Чужаков Лаврентий заметил ещё на соседней горе. В магазине винтовки два патрона, загнал ещё три. Привязал к кусту лошадь: испугается выстрелов, убежит. Лови потом по горам. Пристроил седло за камень, проверил, ладно ли. Вон там, в низинке, и снимет всех.
Первым выехал на своей задрипанной кобыле старейшина аула – дед Наздар. За ним – в фуражке с синим околышком, только не кавалерист, а особист. С наганом на боку и, вот смех, с шашкой на другом боку. С кем это он тут рубиться решил? Последним показался боец, как там их сейчас называют, НКВД? Тоже с шашкой и с винтом за спиной.

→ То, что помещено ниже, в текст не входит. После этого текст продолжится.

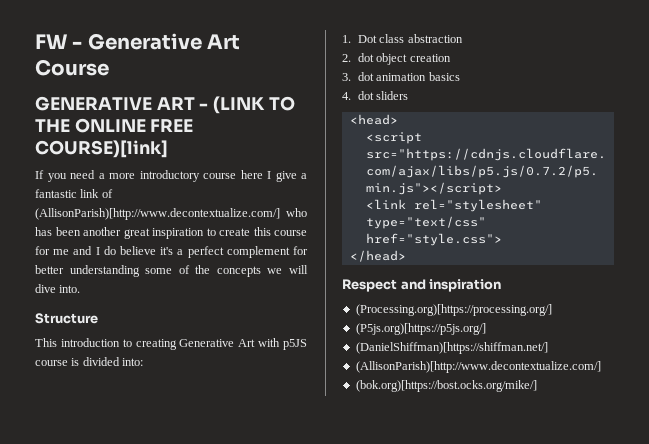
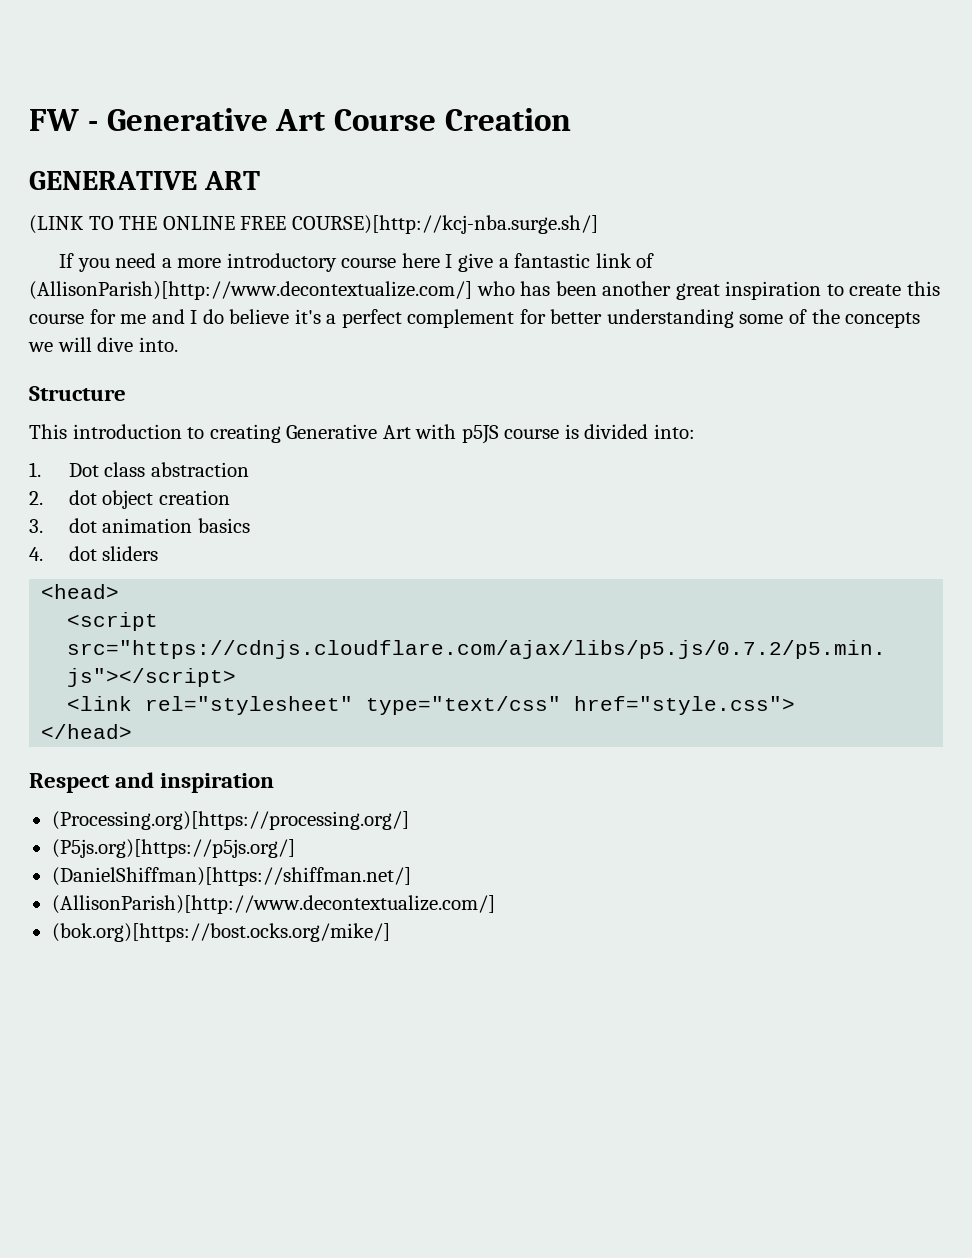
(109, 67) none -> [444,108,571,131] Creation
[199,103,209,110] - -> (260, 180) //
[35,140,168,158] COURSE)[link] -> [291,215,598,234] COURSE)[http://kcj-nba.surge.sh/]

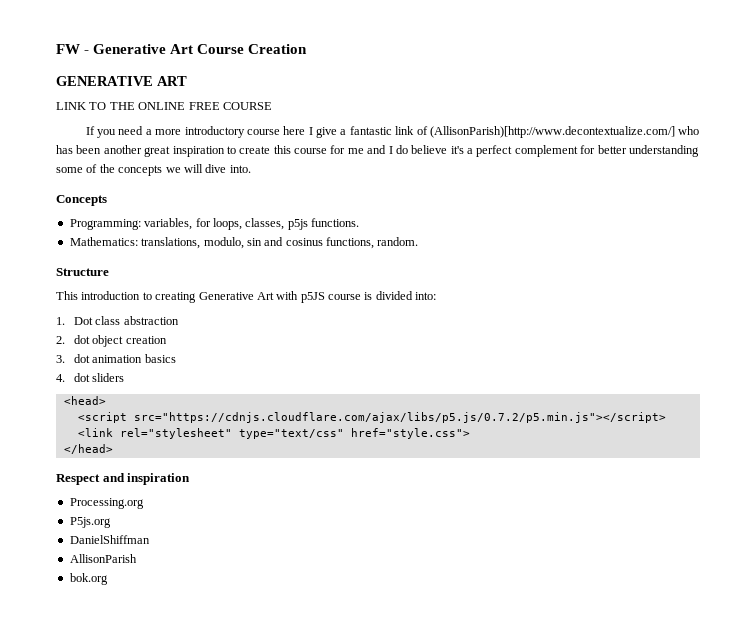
[29,215,84,234] (LINK -> [56,102,86,110] LINK
[291,215,598,234] COURSE)[http://kcj-nba.surge.sh/] -> [222,102,272,110] COURSE
(178, 344) none -> [56,195,107,206] [69,218,359,230] [69,237,419,249] // Concepts // Programming: variables, for loops, classes, p5js functions. // Mathematics: translations, modulo, sin and cosinus functions, random.
[51,811,409,830] [51,839,295,858] [51,867,411,886] [51,895,495,914] [51,923,390,942] (Processing.org)[https://processing.org/] // (P5js.org)[https://p5js.org/] // (DanielShiffman)[https://shiffman.net/] // (AllisonParish)[http://www.decontextualize.com/] // (bok.org)[https://bost.ocks.org/mike/] -> [69,498,144,509] [69,517,111,528] [69,535,150,544] [69,554,137,563] [69,573,108,585] Processing.org // P5js.org // DanielShiffman // AllisonParish // bok.org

Лаврентий держал в прицеле старшого. Кончилась вольная жизнь. И здесь нашли. Он перевёл мушку на Наздара. Выдали, черти нерусские. А как не сдать, когда вся семья под угрозой. Чего там семья, весь аул! Эти краснопузые всё не успокоятся. То белых искали, то зелёных, потом недостаточно красных, а недавно – каких-то загадочных врагов народа. По-русски он в этих местах один читал, когда спускался в аул, обязательно десяток газет его ожидал. Собирались все мужчины, а Лаврентий читал вслух, как по просьбам возмущённого рабочего класса казнили непонятно какую очередную клику. А попробуй горцам растолковать, кто это такой рабочий класс, и чего он такой злой, что без крови чебурек есть не может. Тем более когда сам не знаешь. Ну ГЛАВНОГО КОМИССАРА Троцкого он, по всему, на свете видел. Тогда повезло Лаврентию. С горсткой земляков еле живые от голода прибились к какой-то банде, называвшей себя Красной армией, вырвались из Польши, где русских без разбора прибивали к воротам панских хуторов или, отрезая веки, приколачивали вместо распятий на перекрёстках дорог, предварительно сломав ноги. Изобретательны были эти паны, триста лет тренировавшиеся на хохлах из Украины.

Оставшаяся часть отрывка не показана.